Ouch; that’s a grim picture. Lastodon has zero sympathy for commercial real estate:
Good. Feel the “hand of the free market” at last throttling the antiquated obese market that is business property.
As automation and communication improves, so should corporate policy restructure and reform into the most efficient system. Dragging people across the country every day and filling the air with burnt dinosaur just because the old people in power can’t figure out how to adapt is pathetic. New management styles are needed that incentivise … results over … presence.
Why not convert unused office space into homes? devslash0 has reasons:
Commercial buildings … never make great homes. Despite conversions, they are left with large windows, high-ceilings and poor insulation which makes them ridiculously expensive to run. They also suffer from noise issues … because partition walls are usually really thin. … It’s also very difficult to make such conversions meet [fire] safety standards.

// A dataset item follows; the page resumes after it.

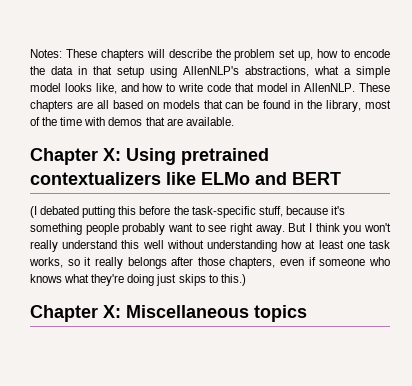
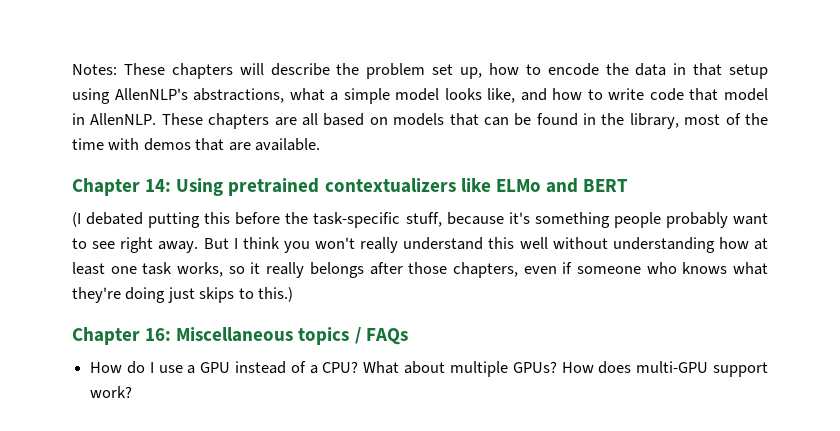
[103,148,121,161] X: -> [145,179,172,192] 14:
[103,305,121,318] X: -> [145,328,172,341] 16:
(307, 313) none -> [354,327,408,345] [90,361,769,377] [90,386,133,398] / FAQs // How do I use a GPU instead of a CPU? What about multiple GPUs? How does multi-GPU support work?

2. DoD Cloud Awarded to AWS, Google, Microsoft and Oracle
The Joint Warfighter Cloud Capability (JWCC) contract has been split four ways. The Pentagon has $9 billion to share among the big three—and Oracle, for some reason.
Analysis: Return of the JEDI
From the sublime to the ridiculous: The previous JEDI contract was criticized for having a single source. It’s hard to see how having four vendors could make things better.

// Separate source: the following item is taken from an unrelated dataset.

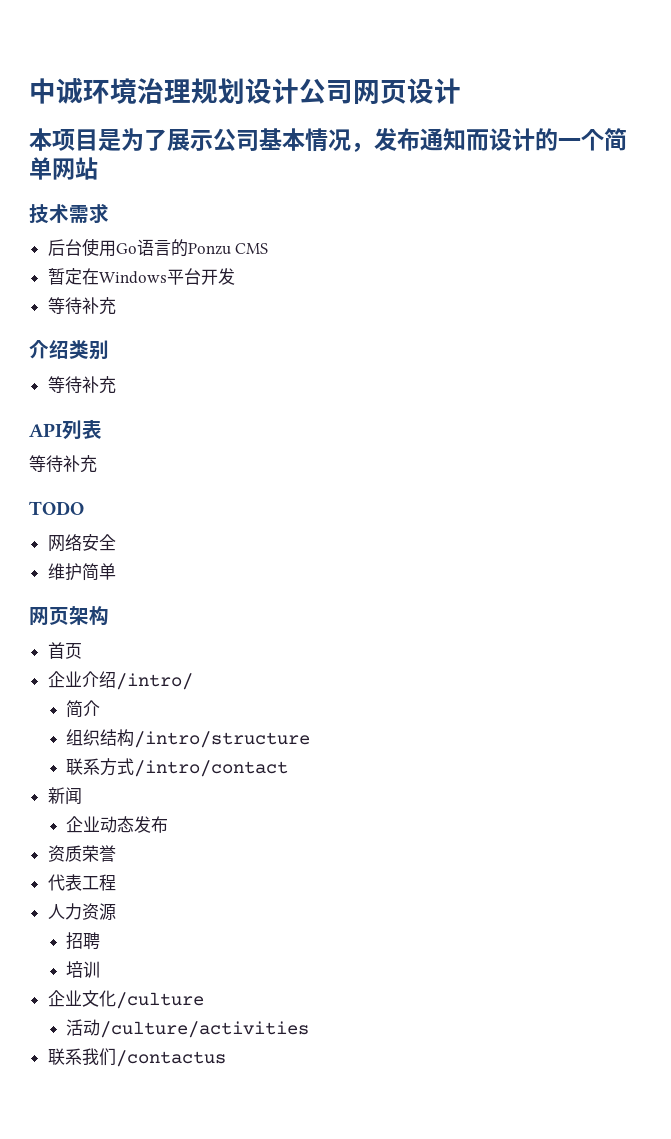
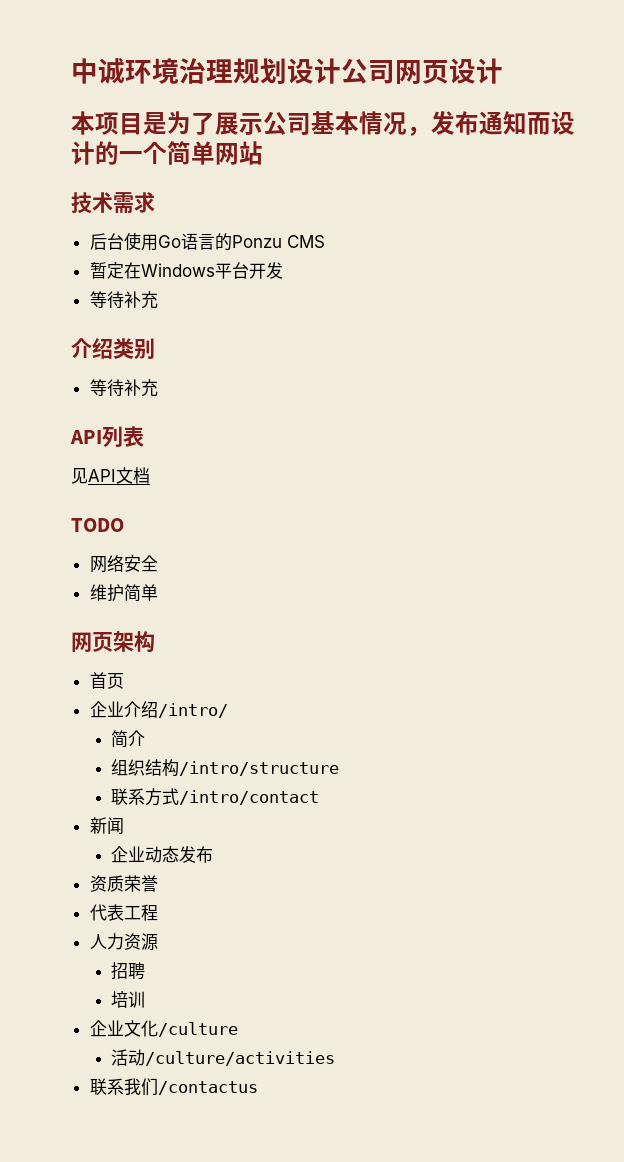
[29,455,97,473] 等待补充 -> [71,467,150,484] 见API文档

Tara Copp and Matt O’Brien: Pentagon splits $9 billion cloud contract
“Improve the Pentagon’s bargaining position”
Google, Oracle, Microsoft and Amazon will share in the Pentagon’s $9 billion contract to build its cloud computing network. [JWCC] is envisioned to provide access to unclassified, secret and top-secret data to military personnel all over the globe … with a total estimated completion date of June 2028.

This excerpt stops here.